New York has emerged as Airbnb’s largest market and its most contentious. The company says it has 25,000 active hosts in the city and argues that that the money guests bring in bolsters local businesses and helps New Yorkers pay their gallingly high rents. But after several years of rapid growth, the company is finding itself besieged on all sides by an unusual assortment of foes. The hospitality industry is angry that it’s losing business to hosts who pay no hotel tax. Landlords are angry that tenants are renting out their rooms and that they could be held liable if anything goes wrong. Tenant groups are angry that hosts could unknowingly violate their lease and get evicted. Neighborhood groups are angry about an influx of potentially obnoxious visitors. And affordable housing advocates are angry that Airbnb allows enterprising operators to gobble up apartments and rent them out to tourists, reducing the city’s critically strained supply of housing. All these issues burst into the open at Tuesday’s raucous hearing.

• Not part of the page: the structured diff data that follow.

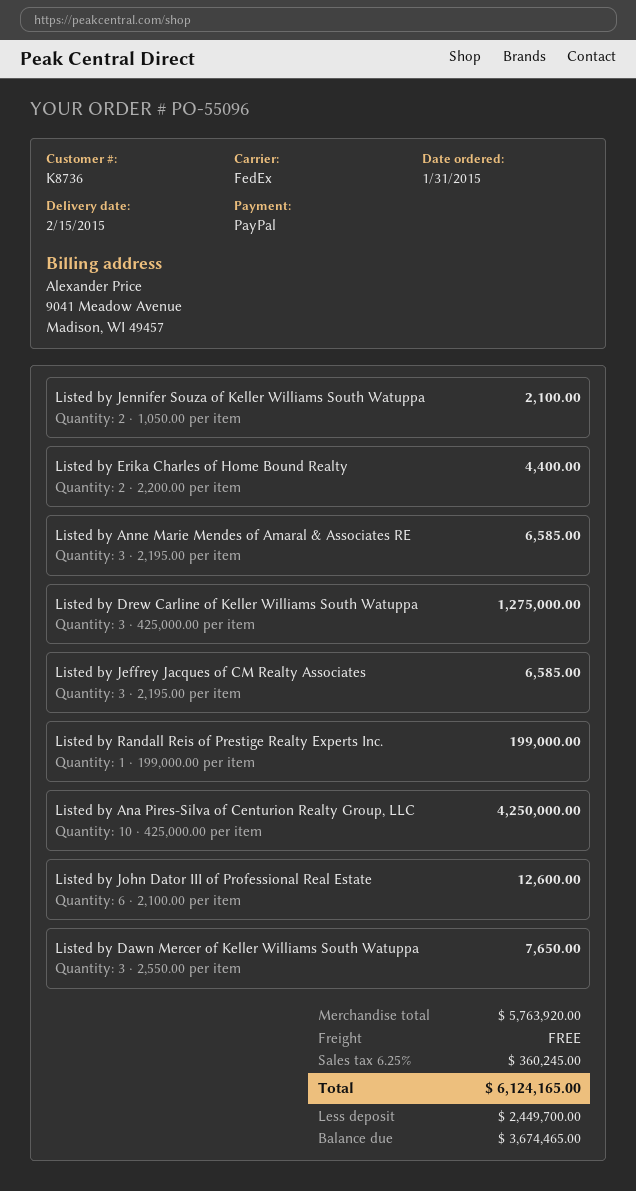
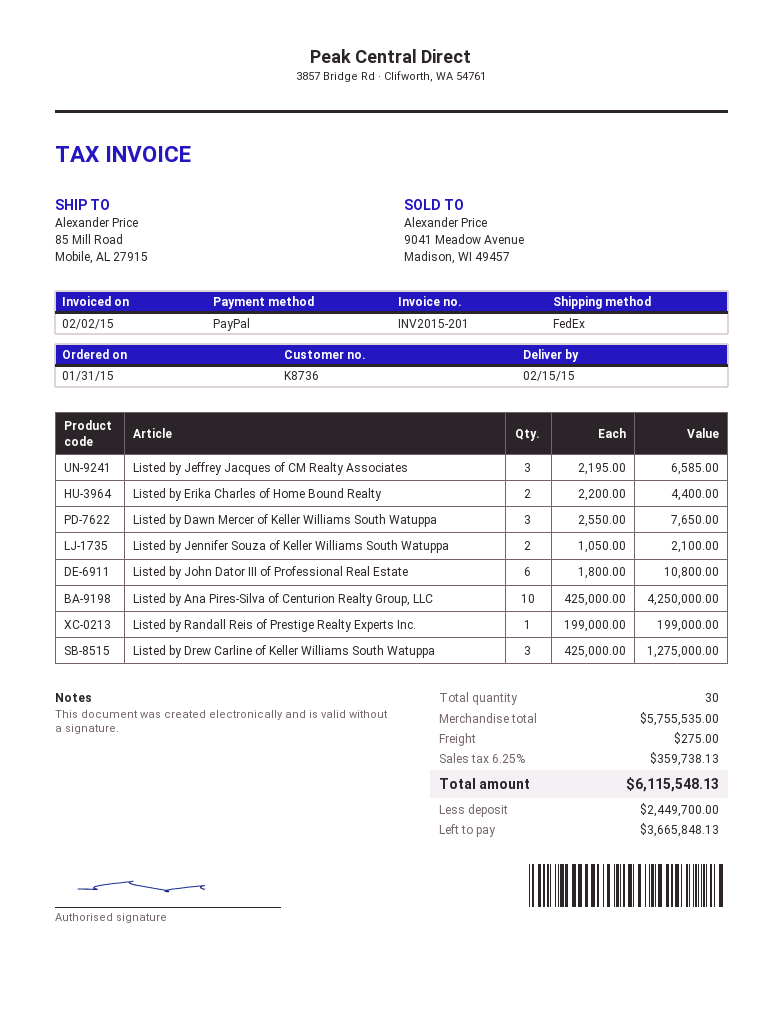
Listed by Anne Marie Mendes of Amaral & Associates RE: 3 x 2195.00 = 6585.00 -> none
Listed by John Dator III of Professional Real Estate: 6 x 2100.00 = 12600.00 -> 6 x 1800.00 = 10800.00
subtotal: 5763920.00 -> 5755535.00
shipping: 0.00 -> 275.00
tax: 6.25% = 360245.00 -> 6.25% = 359738.13
total: 6124165.00 -> 6115548.13
balance: 3674465.00 -> 3665848.13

"Affordable housing is at crisis levels in our city, with vacancy rates in the single digits," said public advocate Letitia James. "Airbnb is exacerbating the housing crisis." In the packed balcony, onlookers responded with a mix of downturned thumbs and the fluttery jazz hands of approval popularized by Occupy Wall Street. "I ask the city to limit the deleterious effects of Airbnb’s illegal actions by better enforcing laws, through bringing on more inspectors, and using the law to enforce protection of these housing units."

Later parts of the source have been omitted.